**WHAT YOU HAVE TO DO:**
Could you output each line below exactly as it appears, excluding any pictures?

═══ DATA IN THIS EXERCISE

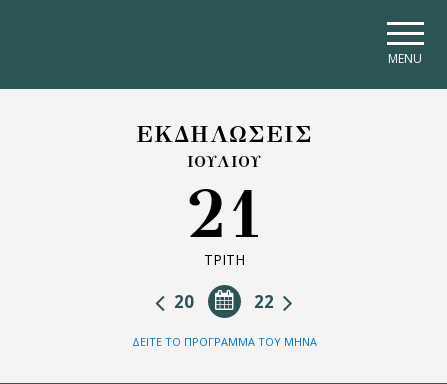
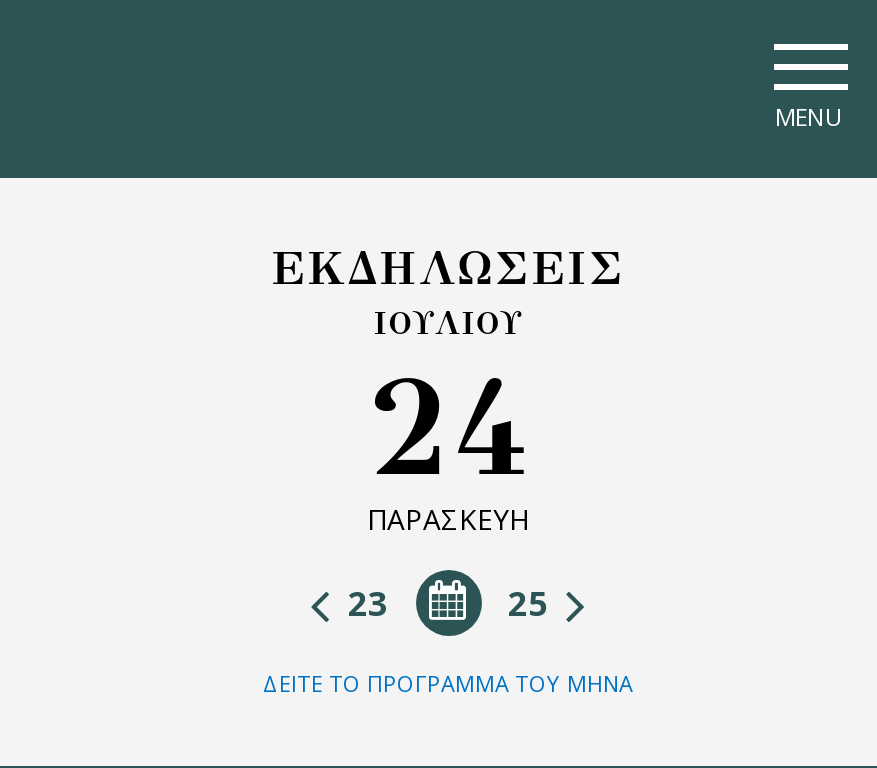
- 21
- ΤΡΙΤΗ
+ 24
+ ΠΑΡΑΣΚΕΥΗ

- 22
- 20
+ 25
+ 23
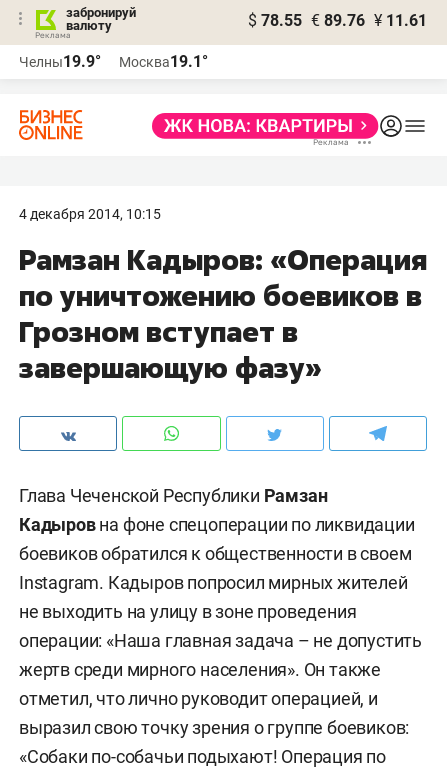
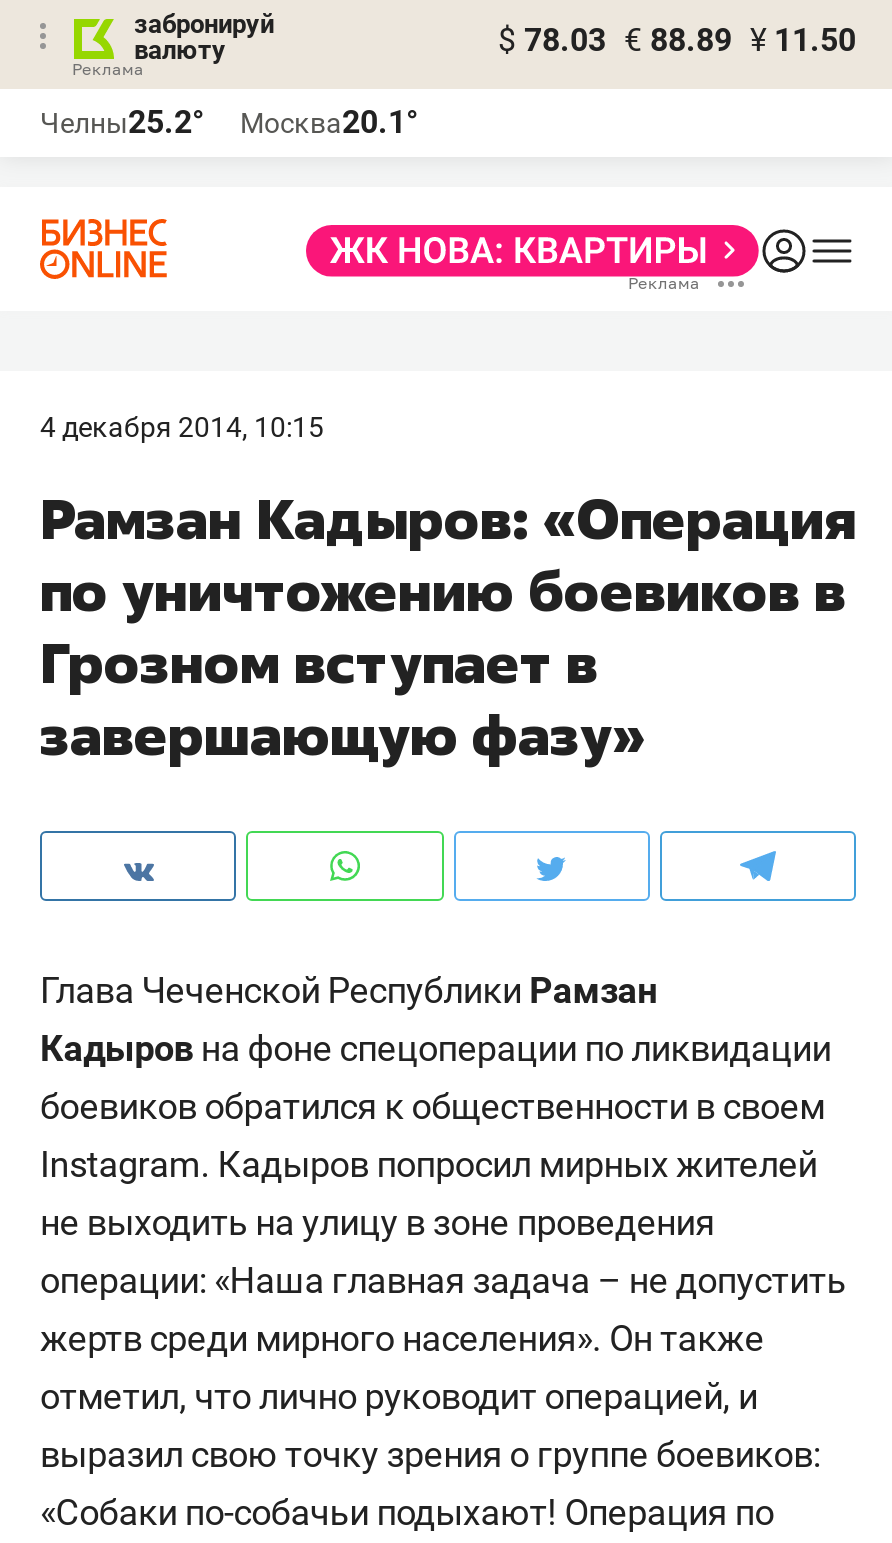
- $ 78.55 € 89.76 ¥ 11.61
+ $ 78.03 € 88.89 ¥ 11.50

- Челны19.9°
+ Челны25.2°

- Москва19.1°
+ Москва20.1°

══════

**ANSWER TO THE EXERCISE:**
- 21
- ΤΡΙΤΗ
+ 24
+ ΠΑΡΑΣΚΕΥΗ

- 22
- 20
+ 25
+ 23
- $ 78.55 € 89.76 ¥ 11.61
+ $ 78.03 € 88.89 ¥ 11.50

- Челны19.9°
+ Челны25.2°

- Москва19.1°
+ Москва20.1°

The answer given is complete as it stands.